Shutting the laptop on another meeting. 2020 has been defined, largely, by virtual connections. Firmly established in routine practices and embedded into organisational structures, Zoom and other video meeting apps are likely to stay around, whatever happens in the future. Like many of the other technological changes that have been fuelled by the wider circumstances, some aspects may fall away but many will be retained. It's not yet clear what these new constellations will be, but enough time has already passed for some of these shifts to have become familiar and routine.
Interacting with pixilated images of people on my screen, I wonder if it might be thought of as a period encapsulated by Katherine Hayles’ concept of ‘flickering connectivites’. Writing in 2005, Hayles was reflecting on the incomplete and bitty nature of mediated social relations. Social life in 2020 seems subsumed by such connections.
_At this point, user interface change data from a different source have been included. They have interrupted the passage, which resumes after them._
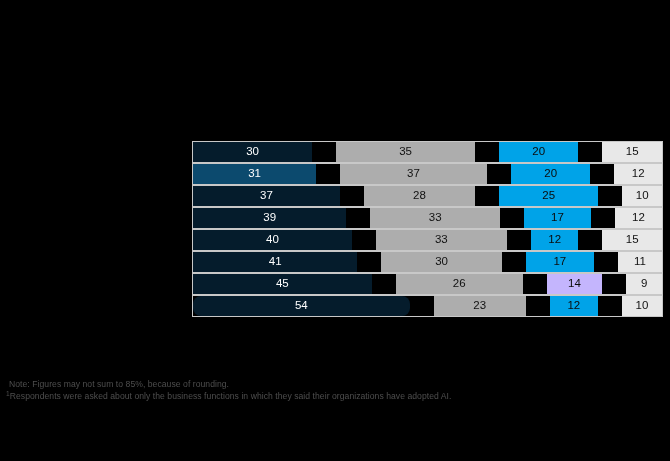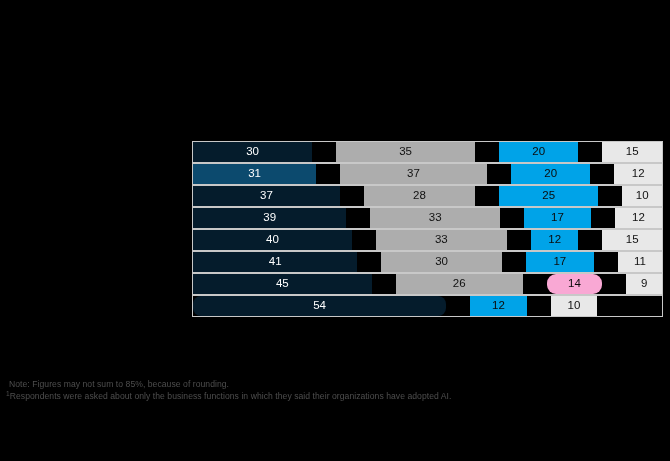--- a/index.html
+++ b/index.html
@@ -167,30 +167,33 @@
           <span>11</span>
         </div>
       </div>
       <div class="bar-row">
         <div class="seg seg-0" style="width: 45%; background: rgb(5, 28, 44);">
           <span>45</span>
         </div>
         <div class="seg seg-1" style="width: 32%; background: rgb(173, 173, 173);">
           <span>26</span>
         </div>
-        <div class="seg seg-2" style="width: 14%; background: #f9a8d4; border-radius: 9px;">
+        <div class="seg seg-2" style="width: 14%; background: #c4b5fd;">
           <span>14</span>
         </div>
         <div class="seg seg-3" style="width: 9%; background: rgb(232, 232, 232);">
           <span>9</span>
         </div>
       </div>
       <div class="bar-row">
         <div class="seg seg-0" style="width: 54%; background: rgb(5, 28, 44); border-radius: 8px;">
           <span>54</span>
+        </div>
+        <div class="seg seg-1" style="width: 23%; background: rgb(173, 173, 173);">
+          <span>23</span>
         </div>
         <div class="seg seg-2" style="width: 12%; background: rgb(0, 163, 232);">
           <span>12</span>
         </div>
         <div class="seg seg-3" style="width: 10%; background: rgb(232, 232, 232);">
           <span>10</span>
         </div>
       </div>
     </div>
Drawing upon Shelley Jackson’s story Patchwork girl as inspiration, Hayles writes of how ‘this wishing for wholeness continues in dynamic tension with the simultaneous realisation that she is always already fragmented, ruptured, discontinuous’. These flickering connectivities are defined by fragmentation and rupturing, they are automatically incomplete and discontinuous. Interaction in bits. The questioning of whether or not a meeting protagonist’s internet link has broken or inquiring if they have frozen-up comes to mind here. Flickering connectivities, Hayles suggests, are underpinned by a ‘wishing for wholeness’ that is in tension with its flickering presences. It never quite constitutes a full connection, however convincing it might appear.
For Hayles, what Jackson’s story ‘demonstrates on many levels and in diverse ways - in its aesthetic, its performance of subjectivity, and the multiple causalities that create its flickering connectivities - the importance of intermediation’. There is not just one source for this sense of flickering connectivity, yet the form of intermediation matters to its feel and direction. The performance of subjectivity, as Hayles phrases it, might be a useful way of describing the experience of sitting in a video meeting whilst having to imagine actually being present in the same room.
Instead of augmenting social spaces, much of social life has been flickering this year. Hayles’ phrase seems evocative also of the nature of the connections, which are fleeting and limited, and also of their materiality and feel - the slight delays in the feed, the loss of connection, the freezing up, as well as the constant nagging realisation that an image on the screen is only an avatar of that person. Flickering connectivities have been everywhere. 2020 has flickered by.